- [Work request]
Filter these entries, keeping only lines that hold the word "padding".

Web page revision data
- Opening Delimiter -

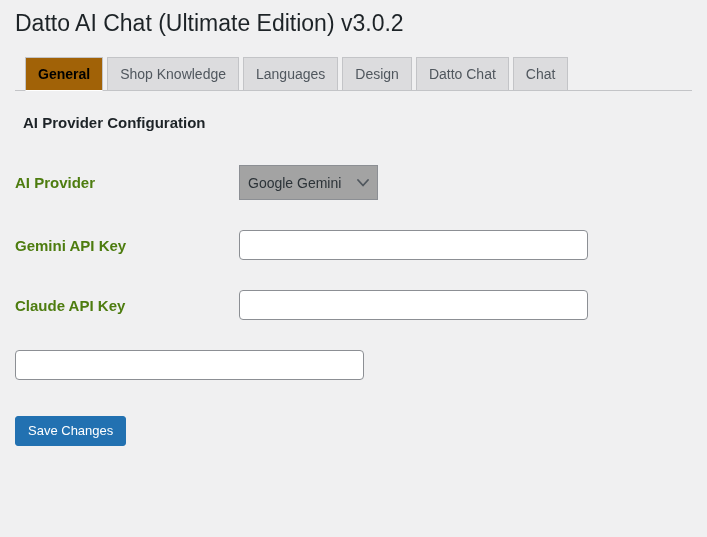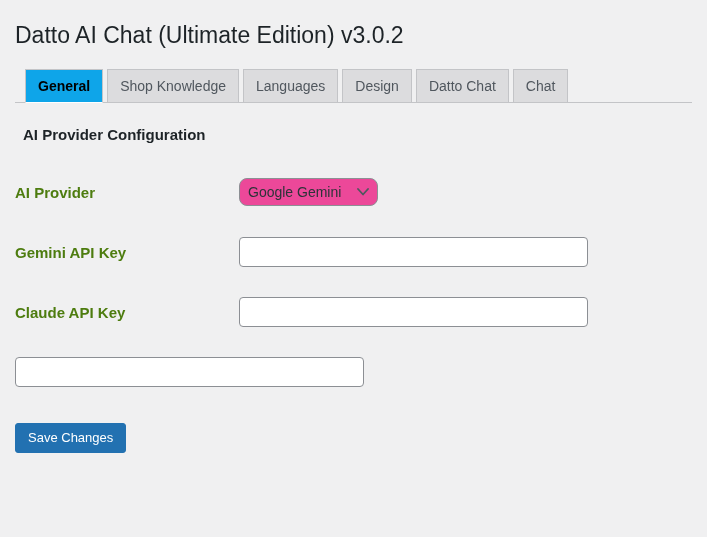--- a/index.html
+++ b/index.html
@@ -12,7 +12,7 @@
     color: #1d2327;
     overflow: hidden;
   }
-  .wrap { padding: 12px 15px; }
+  .wrap { padding: 0 15px; }
 
   h1.page-title {
     font-size: 23px;

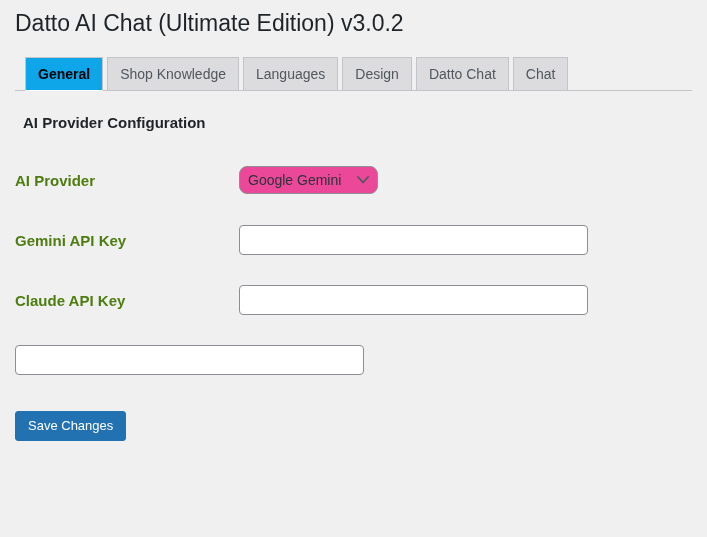--- a/index.html
+++ b/index.html
@@ -44,7 +44,7 @@
     cursor: pointer;
   }
   .nav-tab-active {
-    background: #0ea5e9;
+    background: #a16207;
     color: #000000;
     font-weight: 700;
     border-bottom-color: #ffffff;

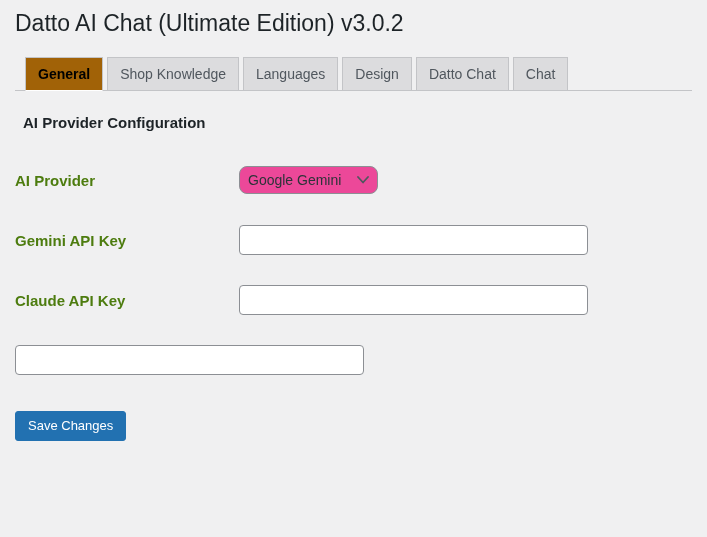--- a/index.html
+++ b/index.html
@@ -78,14 +78,14 @@
     -moz-appearance: none;
     appearance: none;
     width: 139px;
-    height: 28px;
+    height: 35px;
     padding: 0 28px 0 8px;
     font-family: "Liberation Sans", sans-serif;
     font-size: 14px;
     color: #2c3338;
-    background: #ec4899;
+    background: #a3a3a3;
     border: 1px solid #8c8f94;
-    border-radius: 8px;
+    border-radius: 0;
     cursor: pointer;
   }
   .select-chevron {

- Closing Delimiter -

- [Your response]
-  .wrap { padding: 12px 15px; }
+  .wrap { padding: 0 15px; }
     padding: 0 28px 0 8px;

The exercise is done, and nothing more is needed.